Material admitted to the inlet chute 10 falls onto a cutting assembly 20 comprising two counter-rotating cutting arrays 22, 24 arranged in parallel relationship to each other, whereupon it is shredded into smaller sized pieces which fall through the open base portion of the shredder into a receiving hopper or similar arrangement such as a conveyor, for removing the shredded material to a remote location.
The cutting sub-assembly 20 of shredder 2 can be driven by a number of different alternative motors, such as for example by electric motor, hydraulic motor, or internal combustion or diesel motor. A typical motor employed in powering shredder 2 is a diesel engine coupled to a hydraulic motor. For the sake of clarity of illustration and ease of descriptive, the present invention will be described with reference to a diesel motor driving ancillary equipment to power a hydraulic motor 30 located at one extreme end of shredder 2 outboard of plate 6. Hydraulic motor 30 is coupled to a transmission 32 at one end of shredder 2. Gearbox 32 is arranged to provide spaced apart and intermeshed output drives 34 which rotate simultaneously in opposite directions in use. The distal end of each output drive 34 is coupled to a suitable coupling in the form of a multiple main bearing or similar 40, which will be described in more detail later. Each multiple main bearing 40 is connected to a generally square section main shaft 42 having rounded corners 44 between the flat sections, which shafts are the main drive shafts for the shredder. One cutting array is associated with one of the shafts while the other cutting array is associated with the other shaft.

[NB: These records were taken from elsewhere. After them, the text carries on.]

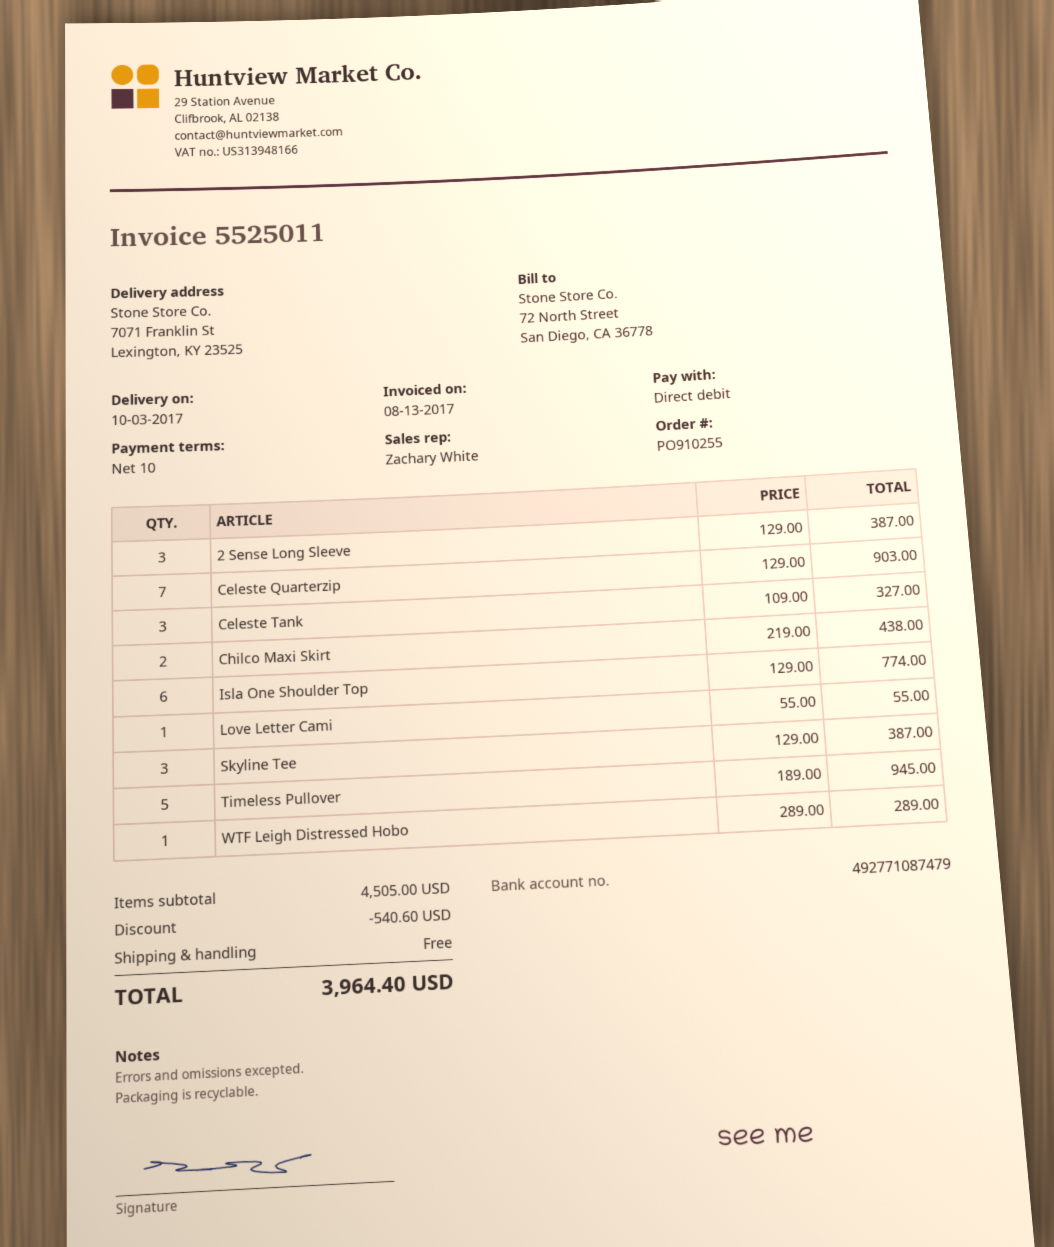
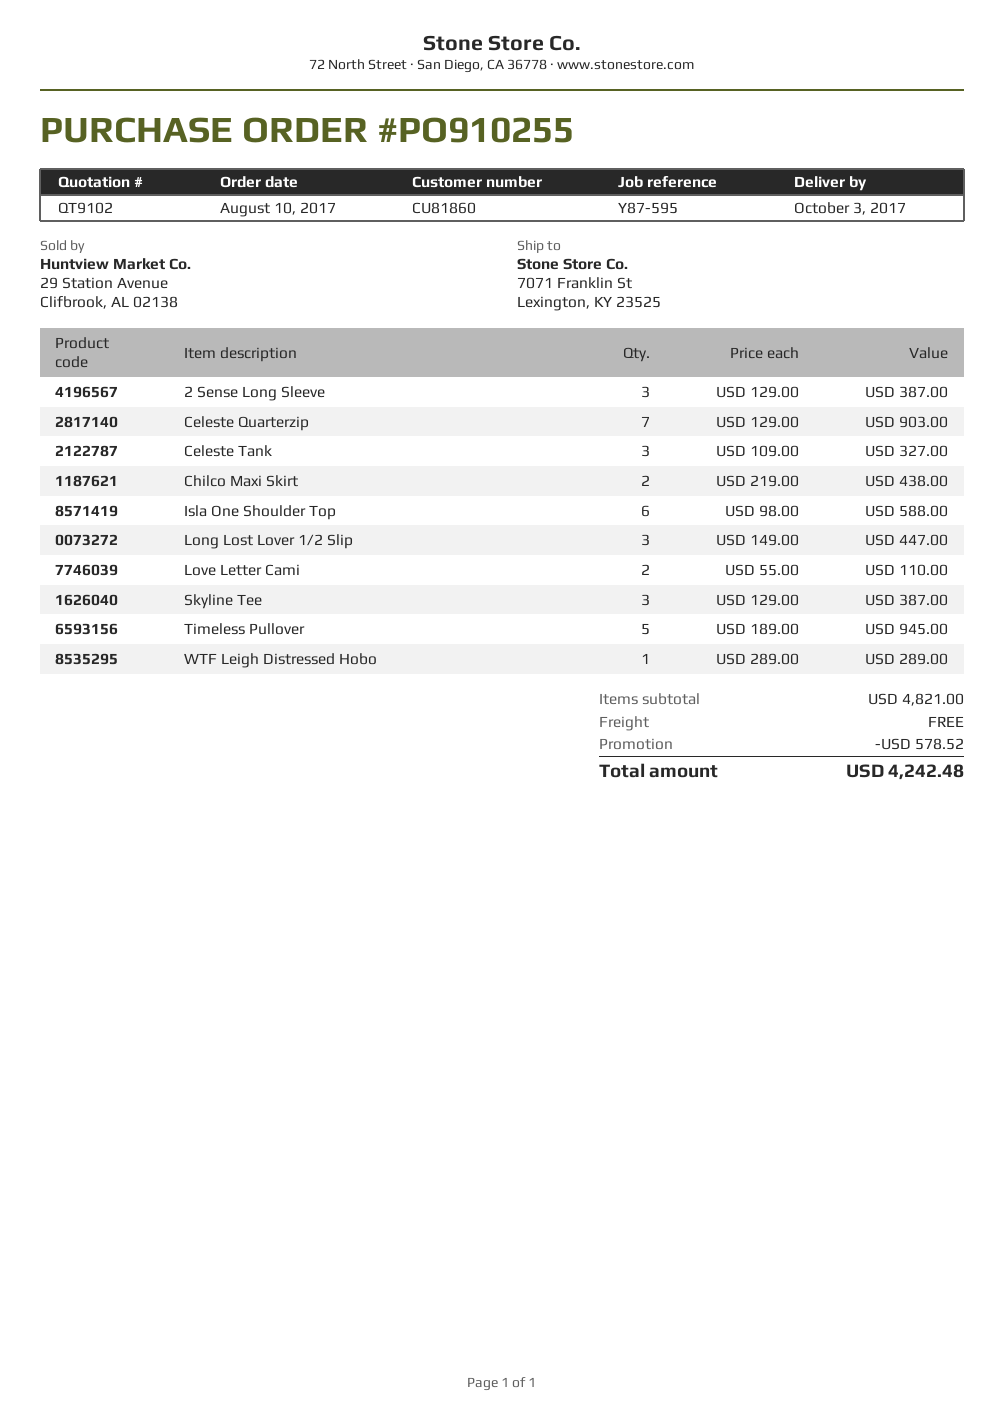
Isla One Shoulder Top: 6 x 129.00 = 774.00 -> 6 x 98.00 = 588.00
Love Letter Cami: 1 x 55.00 = 55.00 -> 2 x 55.00 = 110.00
Long Lost Lover 1/2 Slip: none -> 3 x 149.00 = 447.00
subtotal: 4505.00 -> 4821.00
discount: 540.60 -> 578.52
total: 3964.40 -> 4242.48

A plurality of identical cutters 46 are arranged on each main shaft 42 in abutting relationship to form each array. In one embodiment of the shredder there are ten separate cutters 46 located on each main shaft 42. As both shafts and cutters form arrays which are substantially mirror images of each other about the plane through the portions of the cutters of one shaft which operatively mesh with cutters on the other shaft, apart from the positioning of the thrust bearing (to be described in more detail later), only one cutter array will be described in detail.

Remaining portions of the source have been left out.